Work to complete: Without including any images, reproduce each entry exactly.

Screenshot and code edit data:

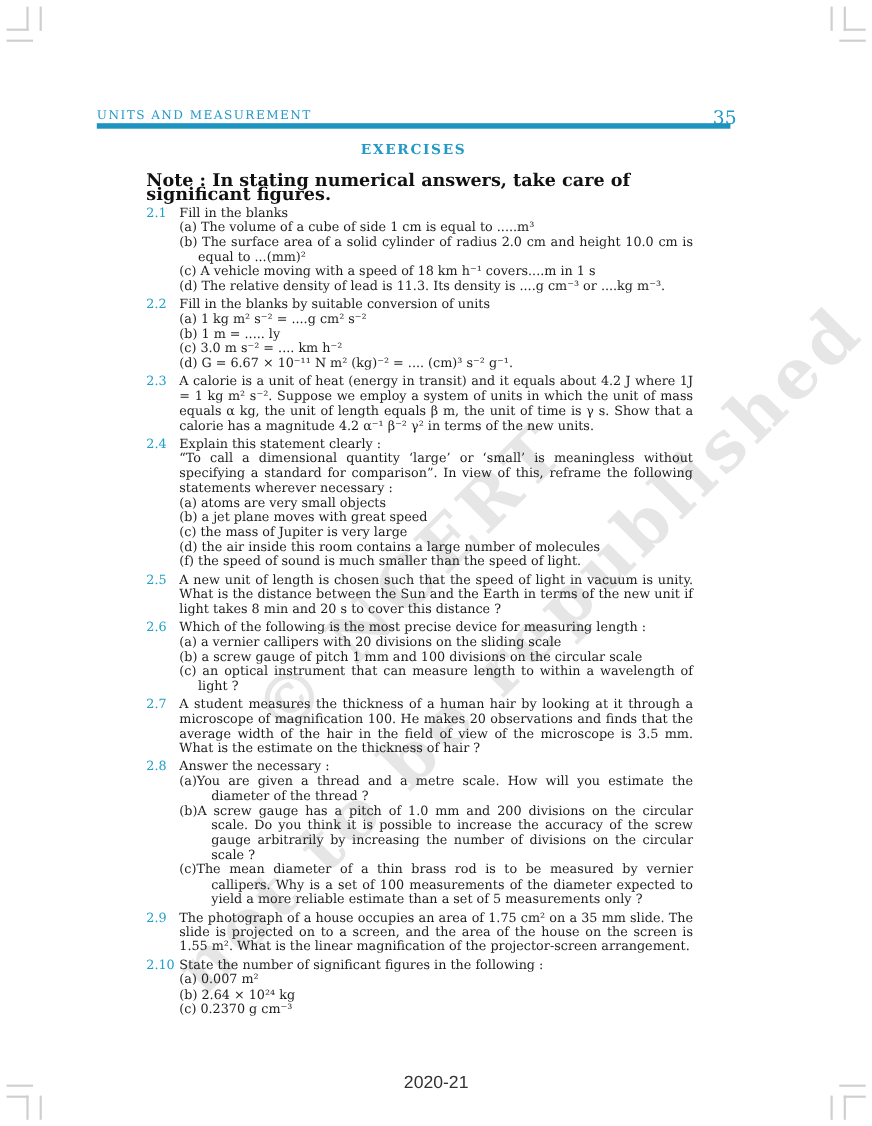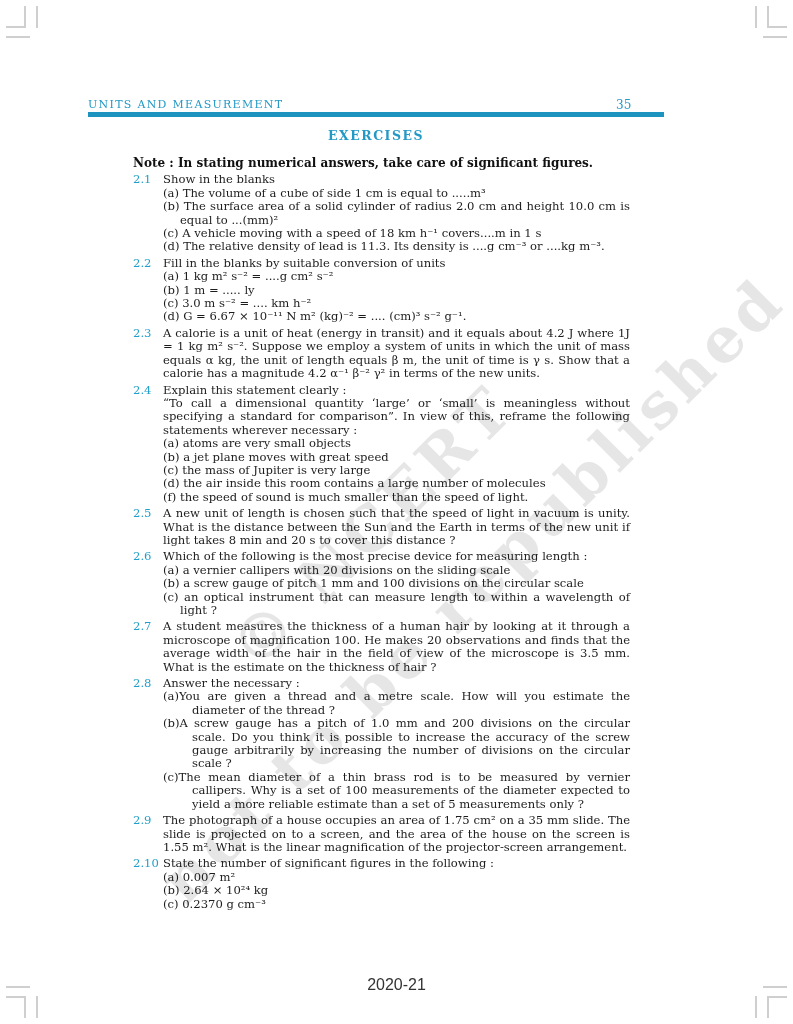--- a/index.html
+++ b/index.html
@@ -23,8 +23,8 @@
     font-size:11px;letter-spacing:1.3px;color:#2399c6;font-weight:normal;
   }
   .page-num{
-    position:absolute;left:616px;top:98px;z-index:1;
-    font-size:12px;color:#2399c6;
+    position:absolute;left:648px;top:98px;z-index:1;
+    font-size:17px;color:#2399c6;
   }
   .header-rule{
     position:absolute;left:88px;top:112px;width:576px;height:5px;

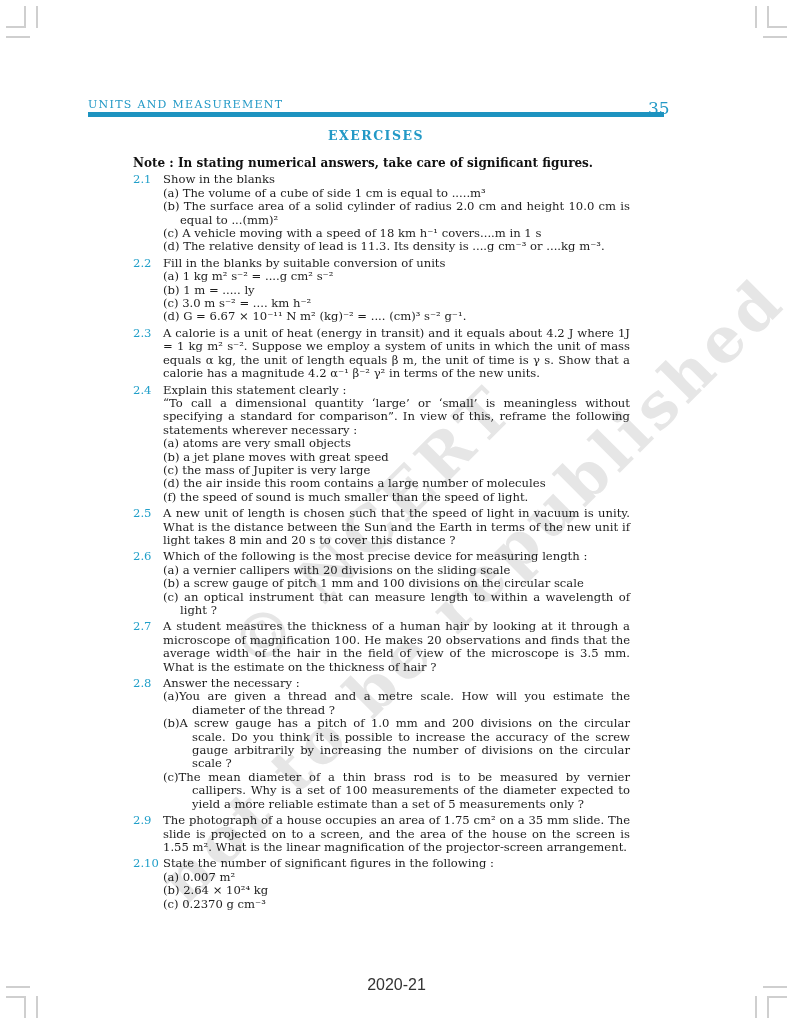--- a/index.html
+++ b/index.html
@@ -38,7 +38,7 @@
   }
   .note{
     margin:14px 0 2px 45px;font-weight:bold;color:#111;
-    font-size:12px;line-height:13.4px;
+    font-size:16px;line-height:13.4px;
   }
   .exlist{margin-left:45px;font-size:11.6px;line-height:13.4px;}
   .ex{display:flex;margin-top:3px;}

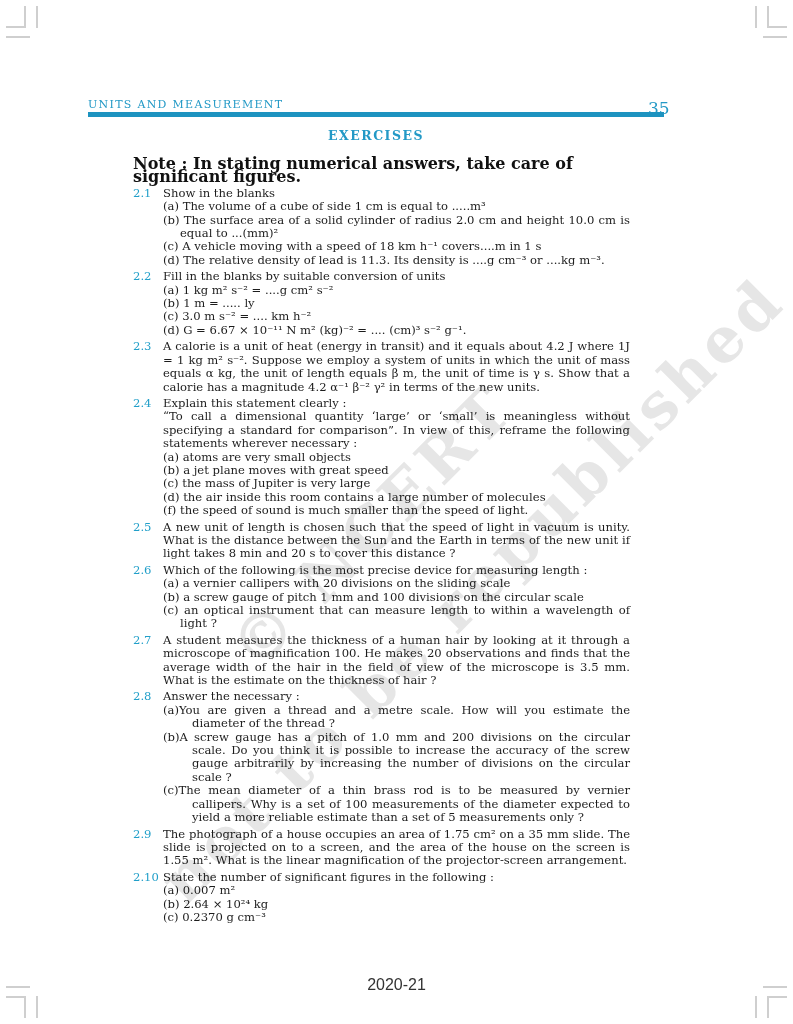--- a/index.html
+++ b/index.html
@@ -94,7 +94,7 @@
     <div class="ex">
       <span class="exnum">2.1</span>
       <div class="exbody">
-        <p class="p">Show in the blanks</p>
+        <p class="p">Fill in the blanks</p>
         <div class="item">(a) The volume of a cube of side 1 cm is equal to .....m³</div>
         <div class="item">(b) The surface area of a solid cylinder of radius 2.0 cm and height 10.0 cm is equal to ...(mm)²</div>
         <div class="item">(c) A vehicle moving with a speed of 18 km h⁻¹ covers....m in 1 s</div>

Output for this task:
--- a/index.html
+++ b/index.html
@@ -23,8 +23,8 @@
     font-size:11px;letter-spacing:1.3px;color:#2399c6;font-weight:normal;
   }
   .page-num{
-    position:absolute;left:616px;top:98px;z-index:1;
-    font-size:12px;color:#2399c6;
+    position:absolute;left:648px;top:98px;z-index:1;
+    font-size:17px;color:#2399c6;
   }
   .header-rule{
     position:absolute;left:88px;top:112px;width:576px;height:5px;

--- a/index.html
+++ b/index.html
@@ -38,7 +38,7 @@
   }
   .note{
     margin:14px 0 2px 45px;font-weight:bold;color:#111;
-    font-size:12px;line-height:13.4px;
+    font-size:16px;line-height:13.4px;
   }
   .exlist{margin-left:45px;font-size:11.6px;line-height:13.4px;}
   .ex{display:flex;margin-top:3px;}

--- a/index.html
+++ b/index.html
@@ -94,7 +94,7 @@
     <div class="ex">
       <span class="exnum">2.1</span>
       <div class="exbody">
-        <p class="p">Show in the blanks</p>
+        <p class="p">Fill in the blanks</p>
         <div class="item">(a) The volume of a cube of side 1 cm is equal to .....m³</div>
         <div class="item">(b) The surface area of a solid cylinder of radius 2.0 cm and height 10.0 cm is equal to ...(mm)²</div>
         <div class="item">(c) A vehicle moving with a speed of 18 km h⁻¹ covers....m in 1 s</div>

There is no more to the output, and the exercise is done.